### Required work
Each entry should be transcribed exactly as written, and any picture left out.

### Task data

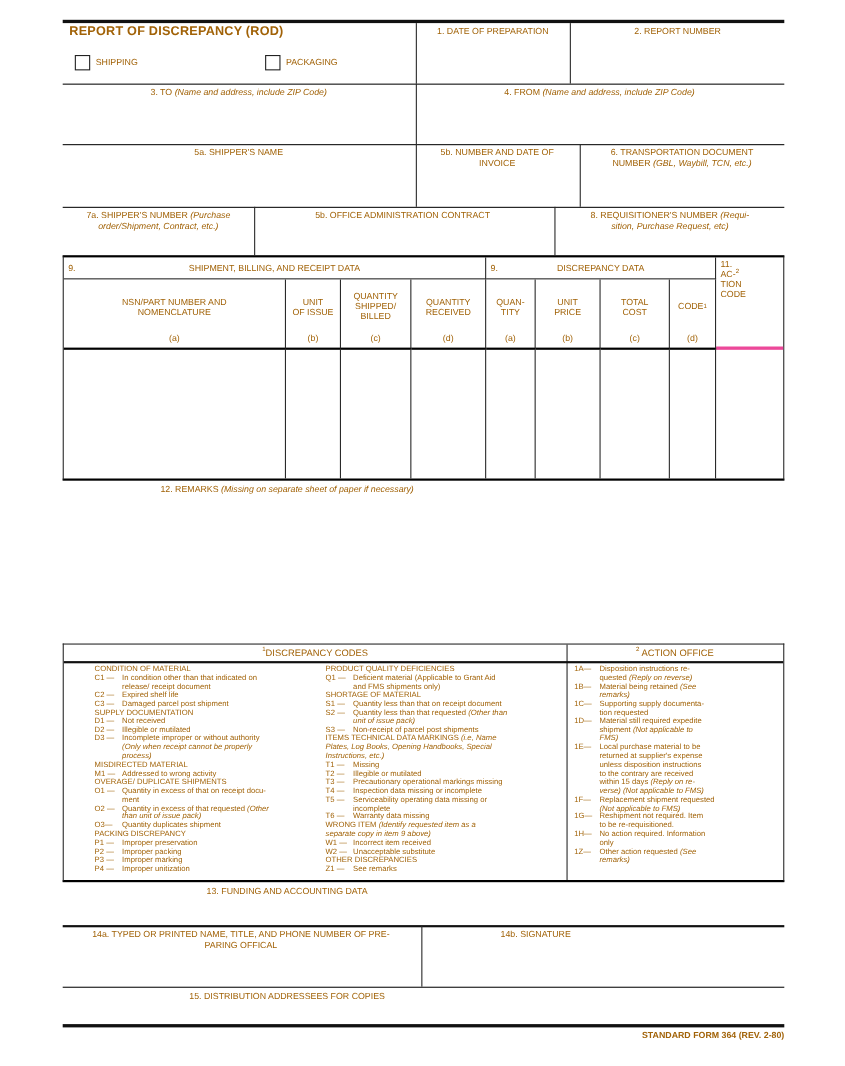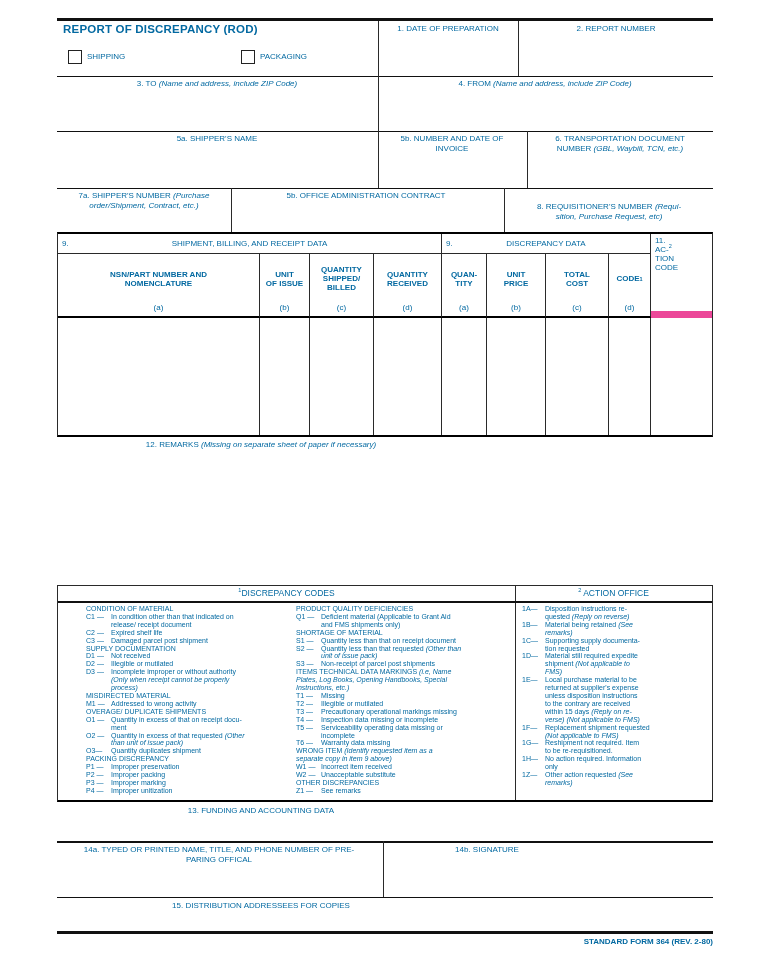--- a/index.html
+++ b/index.html
@@ -1,38 +1,38 @@
 <!DOCTYPE html>
 <html><head>
 <meta charset="utf-8">
 <style>
   html,body{margin:0;padding:0;background:#ffffff;}
   #page{position:relative;width:768px;height:969px;background:#ffffff;overflow:hidden;
-        font-family:"Liberation Sans","DejaVu Sans",sans-serif;color:#0369a1;}
+        font-family:"Liberation Sans","DejaVu Sans",sans-serif;color:#a16207;}
   .abs{position:absolute;}
   .hr{position:absolute;left:57px;width:656px;background:#111;}
   .vr{position:absolute;width:1px;background:#2a2a2a;}
   .title{font-size:11.5px;font-weight:700;letter-spacing:.2px;white-space:nowrap;}
   .lbl{font-size:8px;line-height:9.5px;white-space:pre-line;text-align:center;}
   .lbl i{font-style:italic;}
   .cb{width:12px;height:12px;border:1px solid #222;background:#fff;}
   sup{font-size:5.5px;vertical-align:super;line-height:0;}
   
   .tbl{position:absolute;left:57px;top:232px;width:656px;height:205px;box-sizing:border-box;
        border-top:2px solid #000;border-bottom:2px solid #000;
        border-left:1px solid #2a2a2a;border-right:1px solid #2a2a2a;
        display:grid;grid-template-columns:202px 50px 64px 68px 45px 59px 63px 42px 1fr;
        grid-template-rows:20px 64px 1fr;}
   .cell{box-sizing:border-box;border-right:1px solid #2a2a2a;}
   .g{grid-row:1;border-bottom:1px solid #2a2a2a;position:relative;font-size:8px;line-height:19px;text-align:center;}
   .gnum{position:absolute;left:4px;top:0;}
   .h{grid-row:2;border-bottom:2px solid #000;display:flex;flex-direction:column;font-size:8px;text-align:center;}
-  .ht{flex:1;display:flex;align-items:center;justify-content:center;white-space:pre-line;line-height:9px;font-weight:bold;}
+  .ht{flex:1;display:flex;align-items:center;justify-content:center;white-space:pre-line;line-height:9px;}
   .hs{height:13px;line-height:10px;}
-  .c11{grid-column:9;grid-row:1/3;border-right:none;border-bottom:7px solid #ec4899;}
+  .c11{grid-column:9;grid-row:1/3;border-right:none;border-bottom:3px solid #ec4899;}
   .c11txt{padding:2px 0 0 4px;font-size:8px;line-height:9px;white-space:pre-line;}
   .bcell{grid-row:3;}
   .bcell.last{border-right:none;}
   
   .codesbox{position:absolute;left:57px;top:585px;width:656px;height:217px;box-sizing:border-box;
             border:1px solid #2a2a2a;border-bottom:2px solid #000;}
   .codes-divider{position:absolute;left:457px;top:0;bottom:0;width:1px;background:#2a2a2a;}
   .codes-hdr{position:absolute;top:2px;text-align:center;font-size:8.5px;}
   .codes-hdr.disc{left:0;width:457px;}
   .codes-hdr.act{left:457px;width:197px;}
@@ -83,21 +83,21 @@
 
   <div class="abs lbl" style="left:61px;top:134px;width:312px"><span>5a. SHIPPER'S NAME</span></div>
   <div class="abs lbl" style="left:382px;top:134px;width:140px"><span>5b. NUMBER AND DATE OF
 INVOICE</span></div>
   <div class="abs lbl" style="left:531px;top:134px;width:178px"><span>6. TRANSPORTATION DOCUMENT
 NUMBER </span><i>(GBL, Waybill, TCN, etc.)</i></div>
 
   <div class="abs lbl" style="left:61px;top:191px;width:166px"><span>7a. SHIPPER'S NUMBER </span><i>(Purchase
 order/Shipment, Contract, etc.)</i></div>
   <div class="abs lbl" style="left:235px;top:191px;width:262px"><span>5b. OFFICE ADMINISTRATION CONTRACT</span></div>
-  <div class="abs lbl" style="left:508px;top:202px;width:202px"><span>8. REQUISITIONER'S NUMBER </span><i>(Requi-
+  <div class="abs lbl" style="left:508px;top:191px;width:202px"><span>8. REQUISITIONER'S NUMBER </span><i>(Requi-
 sition, Purchase Request, etc)</i></div>
 
   <div class="tbl">
     <div class="cell g" style="grid-column:1/5">
       <span class="gnum">9.</span>
       <span>SHIPMENT, BILLING, AND RECEIPT DATA</span>
     </div>
     <div class="cell g" style="grid-column:5/9">
       <span class="gnum">9.</span>
       <span>DISCREPANCY DATA</span>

### Written answer
--- a/index.html
+++ b/index.html
@@ -1,38 +1,38 @@
 <!DOCTYPE html>
 <html><head>
 <meta charset="utf-8">
 <style>
   html,body{margin:0;padding:0;background:#ffffff;}
   #page{position:relative;width:768px;height:969px;background:#ffffff;overflow:hidden;
-        font-family:"Liberation Sans","DejaVu Sans",sans-serif;color:#0369a1;}
+        font-family:"Liberation Sans","DejaVu Sans",sans-serif;color:#a16207;}
   .abs{position:absolute;}
   .hr{position:absolute;left:57px;width:656px;background:#111;}
   .vr{position:absolute;width:1px;background:#2a2a2a;}
   .title{font-size:11.5px;font-weight:700;letter-spacing:.2px;white-space:nowrap;}
   .lbl{font-size:8px;line-height:9.5px;white-space:pre-line;text-align:center;}
   .lbl i{font-style:italic;}
   .cb{width:12px;height:12px;border:1px solid #222;background:#fff;}
   sup{font-size:5.5px;vertical-align:super;line-height:0;}
   
   .tbl{position:absolute;left:57px;top:232px;width:656px;height:205px;box-sizing:border-box;
        border-top:2px solid #000;border-bottom:2px solid #000;
        border-left:1px solid #2a2a2a;border-right:1px solid #2a2a2a;
        display:grid;grid-template-columns:202px 50px 64px 68px 45px 59px 63px 42px 1fr;
        grid-template-rows:20px 64px 1fr;}
   .cell{box-sizing:border-box;border-right:1px solid #2a2a2a;}
   .g{grid-row:1;border-bottom:1px solid #2a2a2a;position:relative;font-size:8px;line-height:19px;text-align:center;}
   .gnum{position:absolute;left:4px;top:0;}
   .h{grid-row:2;border-bottom:2px solid #000;display:flex;flex-direction:column;font-size:8px;text-align:center;}
-  .ht{flex:1;display:flex;align-items:center;justify-content:center;white-space:pre-line;line-height:9px;font-weight:bold;}
+  .ht{flex:1;display:flex;align-items:center;justify-content:center;white-space:pre-line;line-height:9px;}
   .hs{height:13px;line-height:10px;}
-  .c11{grid-column:9;grid-row:1/3;border-right:none;border-bottom:7px solid #ec4899;}
+  .c11{grid-column:9;grid-row:1/3;border-right:none;border-bottom:3px solid #ec4899;}
   .c11txt{padding:2px 0 0 4px;font-size:8px;line-height:9px;white-space:pre-line;}
   .bcell{grid-row:3;}
   .bcell.last{border-right:none;}
   
   .codesbox{position:absolute;left:57px;top:585px;width:656px;height:217px;box-sizing:border-box;
             border:1px solid #2a2a2a;border-bottom:2px solid #000;}
   .codes-divider{position:absolute;left:457px;top:0;bottom:0;width:1px;background:#2a2a2a;}
   .codes-hdr{position:absolute;top:2px;text-align:center;font-size:8.5px;}
   .codes-hdr.disc{left:0;width:457px;}
   .codes-hdr.act{left:457px;width:197px;}
@@ -83,21 +83,21 @@
 
   <div class="abs lbl" style="left:61px;top:134px;width:312px"><span>5a. SHIPPER'S NAME</span></div>
   <div class="abs lbl" style="left:382px;top:134px;width:140px"><span>5b. NUMBER AND DATE OF
 INVOICE</span></div>
   <div class="abs lbl" style="left:531px;top:134px;width:178px"><span>6. TRANSPORTATION DOCUMENT
 NUMBER </span><i>(GBL, Waybill, TCN, etc.)</i></div>
 
   <div class="abs lbl" style="left:61px;top:191px;width:166px"><span>7a. SHIPPER'S NUMBER </span><i>(Purchase
 order/Shipment, Contract, etc.)</i></div>
   <div class="abs lbl" style="left:235px;top:191px;width:262px"><span>5b. OFFICE ADMINISTRATION CONTRACT</span></div>
-  <div class="abs lbl" style="left:508px;top:202px;width:202px"><span>8. REQUISITIONER'S NUMBER </span><i>(Requi-
+  <div class="abs lbl" style="left:508px;top:191px;width:202px"><span>8. REQUISITIONER'S NUMBER </span><i>(Requi-
 sition, Purchase Request, etc)</i></div>
 
   <div class="tbl">
     <div class="cell g" style="grid-column:1/5">
       <span class="gnum">9.</span>
       <span>SHIPMENT, BILLING, AND RECEIPT DATA</span>
     </div>
     <div class="cell g" style="grid-column:5/9">
       <span class="gnum">9.</span>
       <span>DISCREPANCY DATA</span>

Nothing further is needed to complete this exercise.